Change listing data
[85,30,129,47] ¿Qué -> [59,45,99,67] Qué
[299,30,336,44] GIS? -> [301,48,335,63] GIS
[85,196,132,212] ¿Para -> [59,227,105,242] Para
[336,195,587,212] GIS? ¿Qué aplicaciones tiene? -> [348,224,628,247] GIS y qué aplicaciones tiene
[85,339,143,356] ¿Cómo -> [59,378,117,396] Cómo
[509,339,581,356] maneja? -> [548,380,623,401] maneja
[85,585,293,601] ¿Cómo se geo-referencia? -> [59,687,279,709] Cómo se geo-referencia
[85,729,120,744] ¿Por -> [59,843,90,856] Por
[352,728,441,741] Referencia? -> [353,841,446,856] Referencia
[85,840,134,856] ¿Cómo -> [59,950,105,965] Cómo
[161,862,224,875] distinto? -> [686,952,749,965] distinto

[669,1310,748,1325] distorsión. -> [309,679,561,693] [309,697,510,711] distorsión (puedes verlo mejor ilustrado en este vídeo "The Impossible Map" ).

**Work instructions:** Give the lines from the one containing "[161,862,224,875] distinto? ->" through the end of the entries again, exactly as written and with no other lines.

**Task result:**
[161,862,224,875] distinto? -> [686,952,749,965] distinto

[669,1310,748,1325] distorsión. -> [309,679,561,693] [309,697,510,711] distorsión (puedes verlo mejor ilustrado en este vídeo "The Impossible Map" ).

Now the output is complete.